# Morritt's Grand Resort



## riverdees05 (Jan 10, 2014)

Have a Spring Break 2015 2 bedroom unit on hold at Morritt's Grand Resort.  How is this resort?  Where is the best place to rent a car?  Any other information would be appreciated.


----------



## chriskre (Jan 10, 2014)

Great place and the Grande units are all oceanfront.
It's a quiet part of the island.

You don't need a car but the taxi's are expensive from the airport to the hotel it's around $75.  The resort does have a van service that's cheaper if you reserve in advance.  

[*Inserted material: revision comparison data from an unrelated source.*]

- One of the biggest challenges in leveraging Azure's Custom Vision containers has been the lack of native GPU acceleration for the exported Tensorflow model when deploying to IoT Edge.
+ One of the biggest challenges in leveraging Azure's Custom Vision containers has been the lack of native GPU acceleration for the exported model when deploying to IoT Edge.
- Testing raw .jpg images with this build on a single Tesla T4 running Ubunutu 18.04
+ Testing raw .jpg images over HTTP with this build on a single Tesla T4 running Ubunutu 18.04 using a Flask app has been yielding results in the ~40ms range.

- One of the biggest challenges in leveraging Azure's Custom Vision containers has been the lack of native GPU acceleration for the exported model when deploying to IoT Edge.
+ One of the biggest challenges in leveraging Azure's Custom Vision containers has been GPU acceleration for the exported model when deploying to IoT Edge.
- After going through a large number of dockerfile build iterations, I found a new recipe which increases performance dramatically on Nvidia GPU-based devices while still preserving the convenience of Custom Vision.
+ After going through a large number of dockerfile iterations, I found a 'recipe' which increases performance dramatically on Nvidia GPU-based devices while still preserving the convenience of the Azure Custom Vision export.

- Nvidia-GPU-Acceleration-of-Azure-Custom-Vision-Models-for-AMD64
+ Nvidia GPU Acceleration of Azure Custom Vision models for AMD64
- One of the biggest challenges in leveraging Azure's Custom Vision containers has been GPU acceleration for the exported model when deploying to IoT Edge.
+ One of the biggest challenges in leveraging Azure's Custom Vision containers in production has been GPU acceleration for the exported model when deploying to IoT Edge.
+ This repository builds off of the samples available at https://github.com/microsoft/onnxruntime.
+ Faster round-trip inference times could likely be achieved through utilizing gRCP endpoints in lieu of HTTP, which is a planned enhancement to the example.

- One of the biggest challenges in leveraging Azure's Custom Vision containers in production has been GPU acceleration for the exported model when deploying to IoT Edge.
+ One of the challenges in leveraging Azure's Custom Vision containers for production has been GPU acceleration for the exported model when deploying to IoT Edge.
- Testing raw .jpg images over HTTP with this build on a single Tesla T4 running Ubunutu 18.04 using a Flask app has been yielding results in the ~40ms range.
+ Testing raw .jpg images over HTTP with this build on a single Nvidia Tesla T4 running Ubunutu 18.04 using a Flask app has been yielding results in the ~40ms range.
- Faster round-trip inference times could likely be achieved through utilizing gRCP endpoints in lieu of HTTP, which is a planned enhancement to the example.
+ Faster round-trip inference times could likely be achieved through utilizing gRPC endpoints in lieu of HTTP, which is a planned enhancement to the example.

There is a small grocery and liquor store across the street.  Also a few restaurants within walking distance.  A little Italian Kitchen, Subway and the resort next door has a restaurant and a few bars.  The resort does some dinners for the guests.  They had a lobster night and BBQ while we were there.  

There is a reef right outside your door so you don't need to go far for some beautiful snorkeling.  They have other things to do on the island.  I spent a week at the resort and did not venture off the resort property but there are lots of activities if you are looking for that.


----------



## Htoo0 (Jan 10, 2014)

You don't need a car but you may want one if you want to do anything besides hang out at the resort and beach. (Lots of people do.) If you want a car (we always do) I would call McCurley's or Andy's. It's been a couple of years but last I knew McCurley's picked you up in a van and transported you and your luggage to Morritts where your car is waiting. They also take you back to the airport at the end of the trip. A big plus IMHO. Enjoy!


----------



## riverdees05 (Jan 11, 2014)

The last review wasn't very positive.  Any other recent stays?


----------



## Laurie (Jan 11, 2014)

We were there 6 years ago, one of the best vacations ever and really different from our usual. 

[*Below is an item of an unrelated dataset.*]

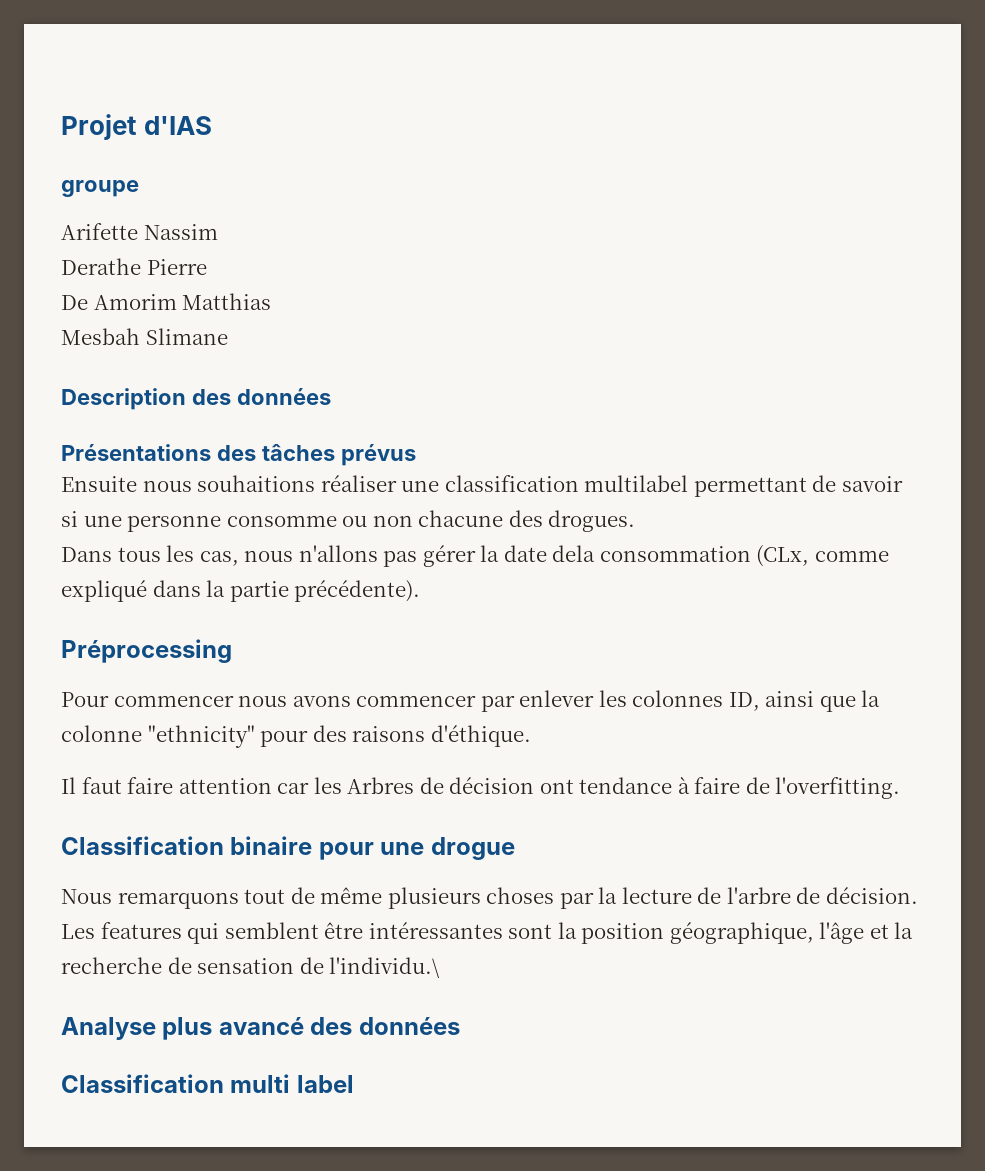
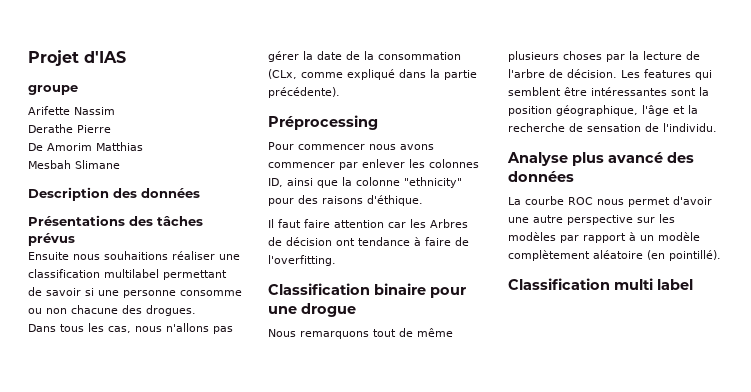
- Dans tous les cas, nous n'allons pas gérer la date dela consommation (CLx, comme expliqué dans la partie précédente).
+ Dans tous les cas, nous n'allons pas gérer la date de la consommation (CLx, comme expliqué dans la partie précédente).
- Les features qui semblent être intéressantes sont la position géographique, l'âge et la recherche de sensation de l'individu.\
+ Les features qui semblent être intéressantes sont la position géographique, l'âge et la recherche de sensation de l'individu.
+ La courbe ROC nous permet d'avoir une autre perspective sur les modèles par rapport à un modèle complètement aléatoire (en pointillé).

I didn't read the latest reviews, but I can't imagine not liking the place, even with some imperfections. It's the kind of place we might go back to a second time, and we rarely are inspired to do that.

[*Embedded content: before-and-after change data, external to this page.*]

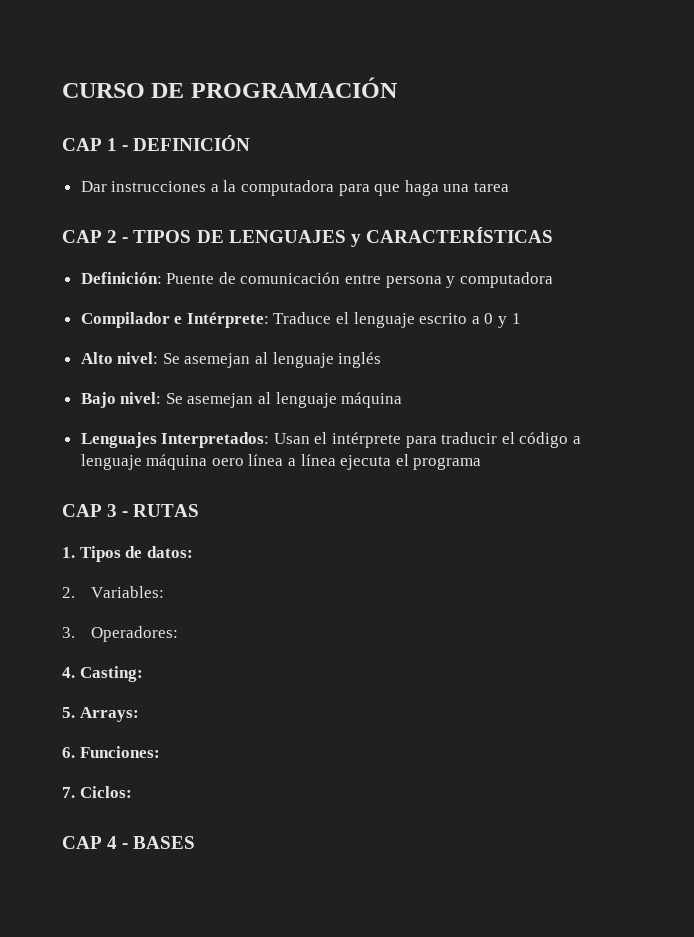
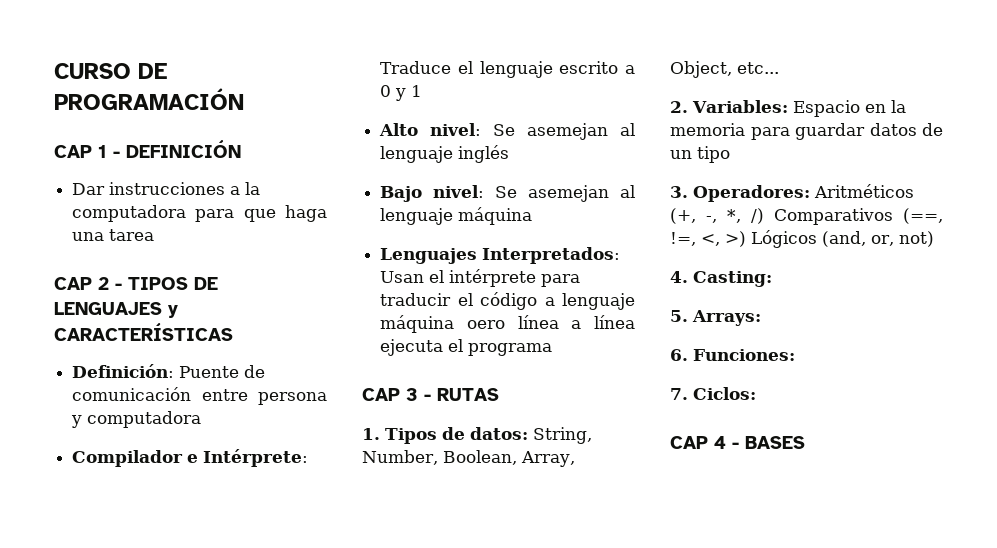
- 1. Tipos de datos:
- 2. Variables:
- 3. Operadores:
+ 1. Tipos de datos: String, Number, Boolean, Array, Object, etc...
+ 2. Variables: Espacio en la memoria para guardar datos de un tipo
+ 3. Operadores: Aritméticos (+, -, *, /) Comparativos (==, !=, <, >) Lógicos (and, or, not)

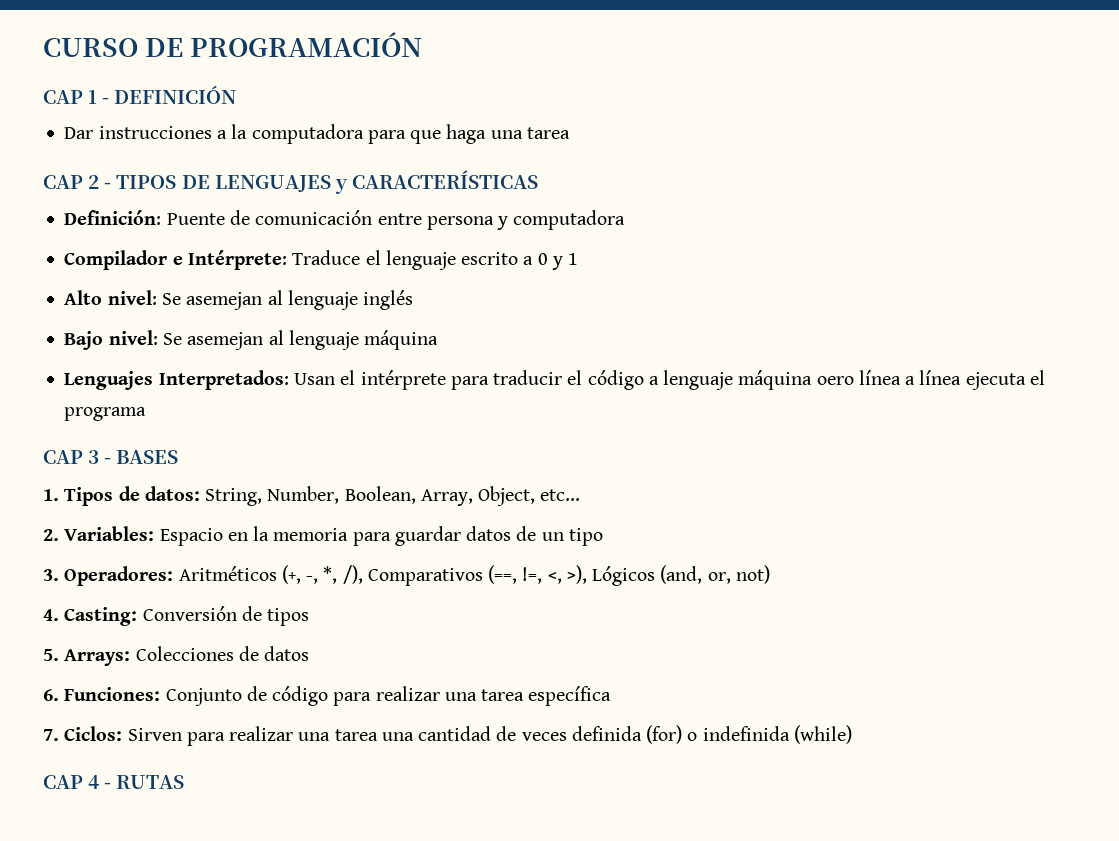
- CAP 3 - RUTAS
+ CAP 3 - BASES
- 3. Operadores: Aritméticos (+, -, *, /) Comparativos (==, !=, <, >) Lógicos (and, or, not)
+ 3. Operadores: Aritméticos (+, -, *, /), Comparativos (==, !=, <, >), Lógicos (and, or, not)
- 4. Casting:
+ 4. Casting: Conversión de tipos
- 5. Arrays:
+ 5. Arrays: Colecciones de datos
- 6. Funciones:
- 7. Ciclos:
+ 6. Funciones: Conjunto de código para realizar una tarea específica
+ 7. Ciclos: Sirven para realizar una tarea una cantidad de veces definida (for) o indefinida (while)
- CAP 4 - BASES
+ CAP 4 - RUTAS

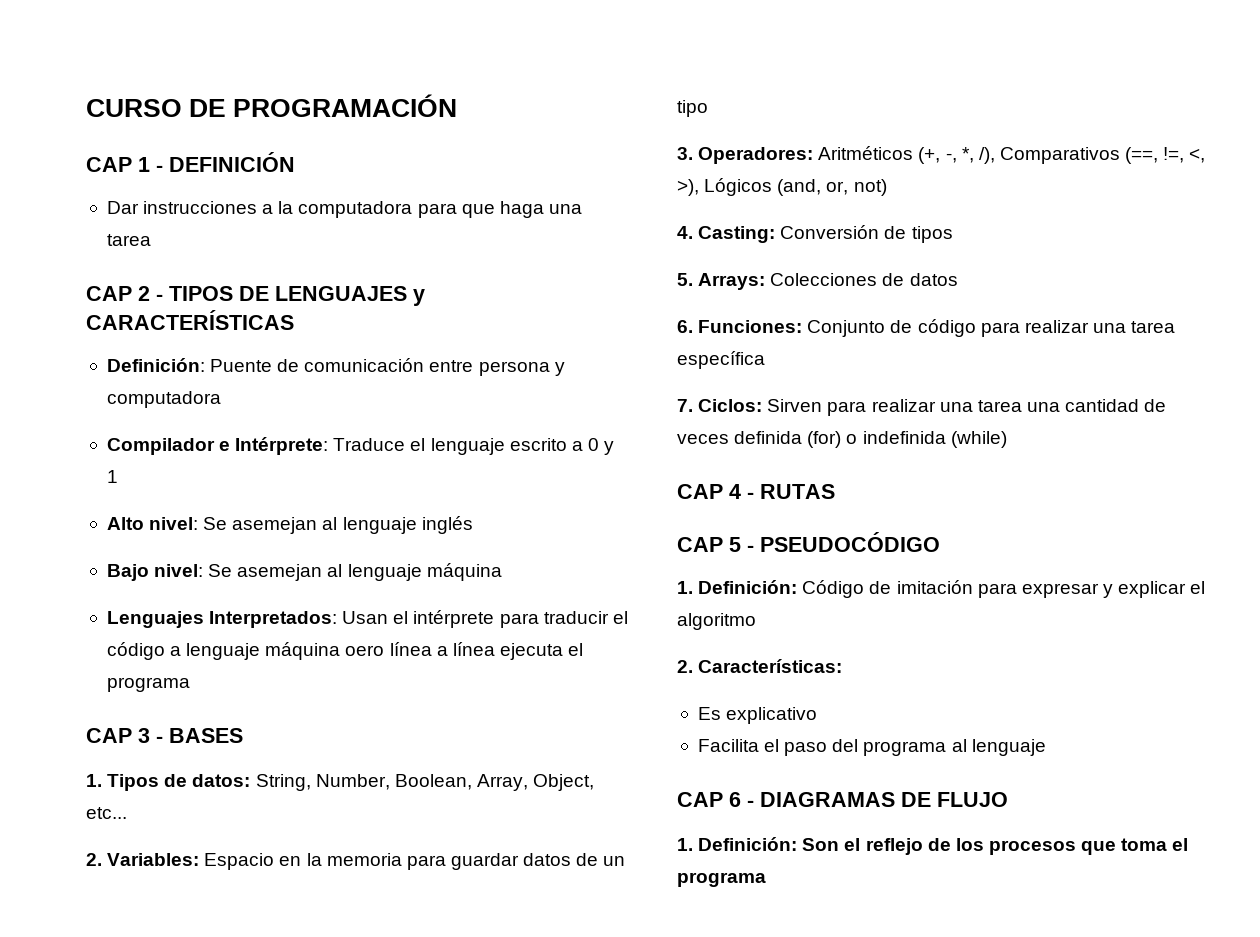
+ CAP 5 - PSEUDOCÓDIGO
+ 1. Definición: Código de imitación para expresar y explicar el algoritmo
+ 2. Características:
+ Es explicativo
+ Facilita el paso del programa al lenguaje
+ CAP 6 - DIAGRAMAS DE FLUJO
+ 1. Definición: Son el reflejo de los procesos que toma el programa

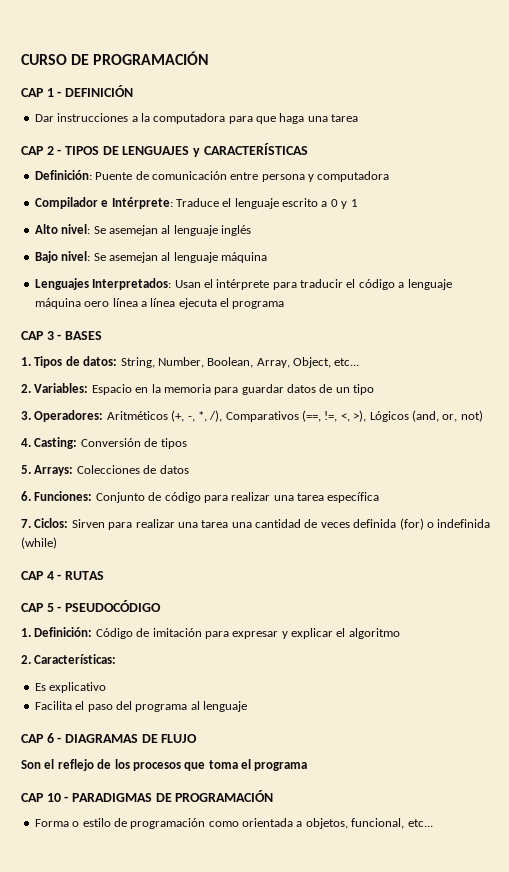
- 1. Definición: Son el reflejo de los procesos que toma el programa
+ Son el reflejo de los procesos que toma el programa
+ CAP 10 - PARADIGMAS DE PROGRAMACIÓN
+ Forma o estilo de programación como orientada a objetos, funcional, etc...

Edited to add: at the time, flights were quite a bit cheaper originating in FL than in NC, so we piggybacked a TS week on Siesta Key, and spent less total $$ on airfare (NC to Tampa to GCM to NC) than if we'd flown direct.


----------



## Lou (Jan 11, 2014)

We were there about 5 years ago and loved it!  I think you would need to rent a car, and second using McCurley's.  They pick you up and take you back to the airport and that is a BIG plus.  We didn't find driving on the opposite side of the road too much of a problem.  Lots of fun things to do...Stingray City, Botanical Gardens, Turtle farm, Rum Point are a few that we really enjoyed.


----------



## Carta (Jan 11, 2014)

I was there quite few years ago...Resort is nice; but I prefer 7 Mile Beach area...Much more lively and BEAUTIFUL...   7 Mile Beach is on my Top 5 most beautiful beaches...Morritts is about half hour away...Too secluded for me..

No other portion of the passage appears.